• ACTION ITEM: Would you reproduce every record exactly, leaving out the pictures?
'''
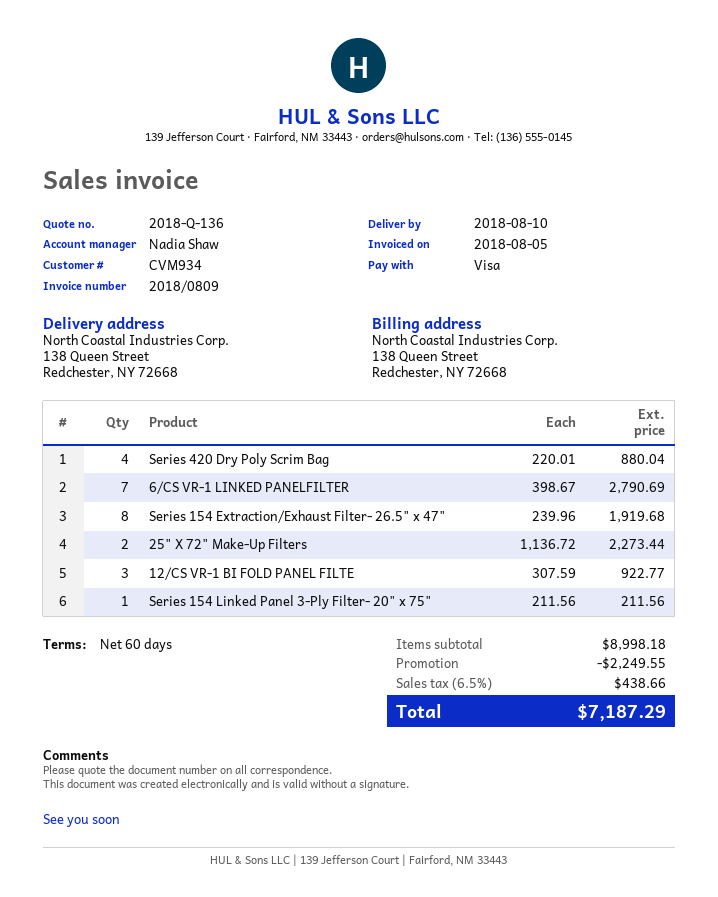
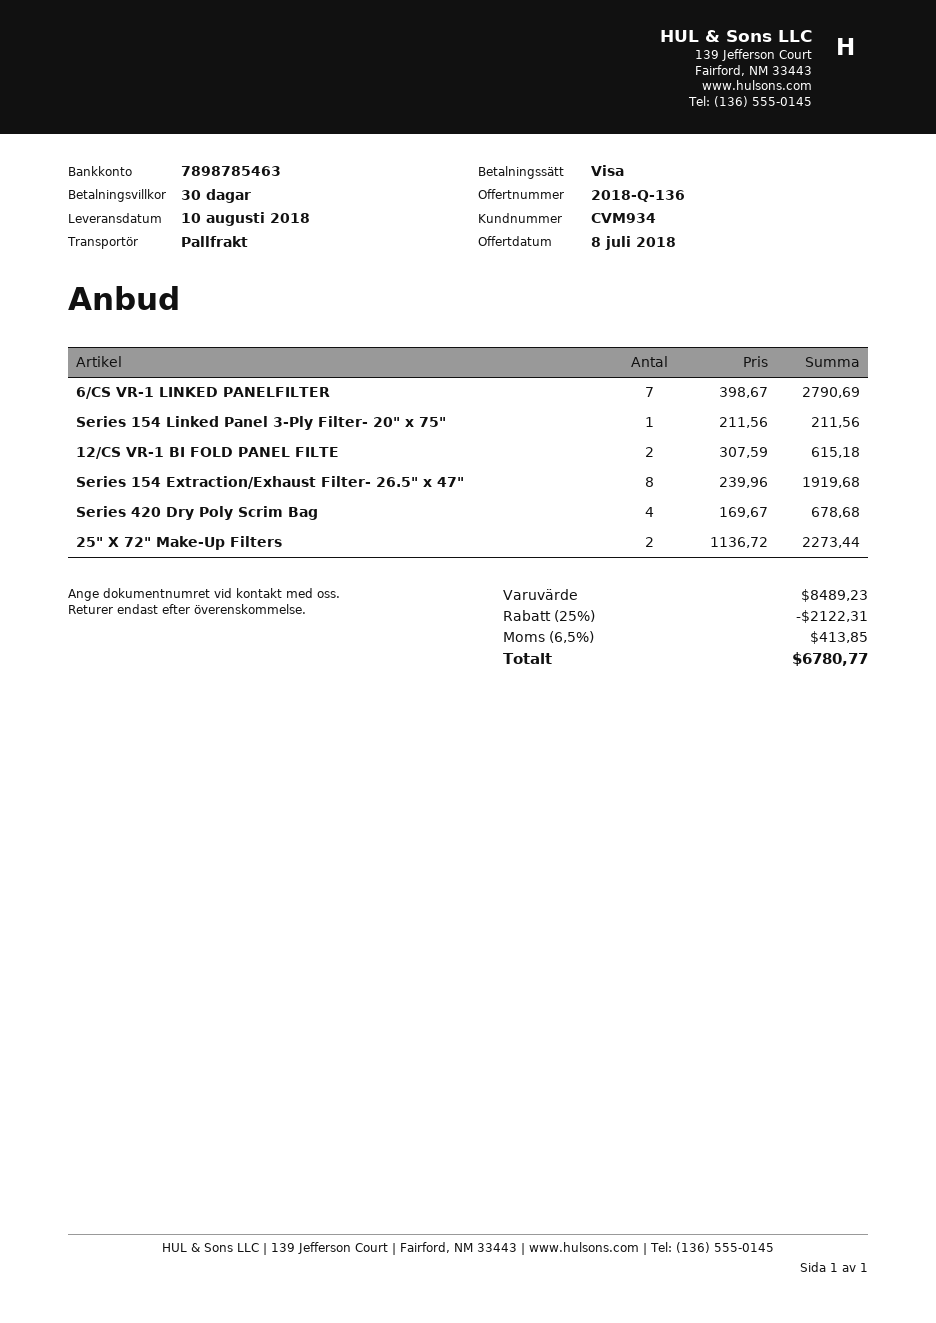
payment terms: 60 days -> 30 days
Series 420 Dry Poly Scrim Bag: 4 x 220.01 = 880.04 -> 4 x 169.67 = 678.68
12/CS VR-1 BI FOLD PANEL FILTE: 3 x 307.59 = 922.77 -> 2 x 307.59 = 615.18
subtotal: 8998.18 -> 8489.23
discount: 2249.55 -> 2122.31
tax: 6.5% = 438.66 -> 6.5% = 413.85
total: 7187.29 -> 6780.77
'''
• EXPECTED ANSWER:
payment terms: 60 days -> 30 days
Series 420 Dry Poly Scrim Bag: 4 x 220.01 = 880.04 -> 4 x 169.67 = 678.68
12/CS VR-1 BI FOLD PANEL FILTE: 3 x 307.59 = 922.77 -> 2 x 307.59 = 615.18
subtotal: 8998.18 -> 8489.23
discount: 2249.55 -> 2122.31
tax: 6.5% = 438.66 -> 6.5% = 413.85
total: 7187.29 -> 6780.77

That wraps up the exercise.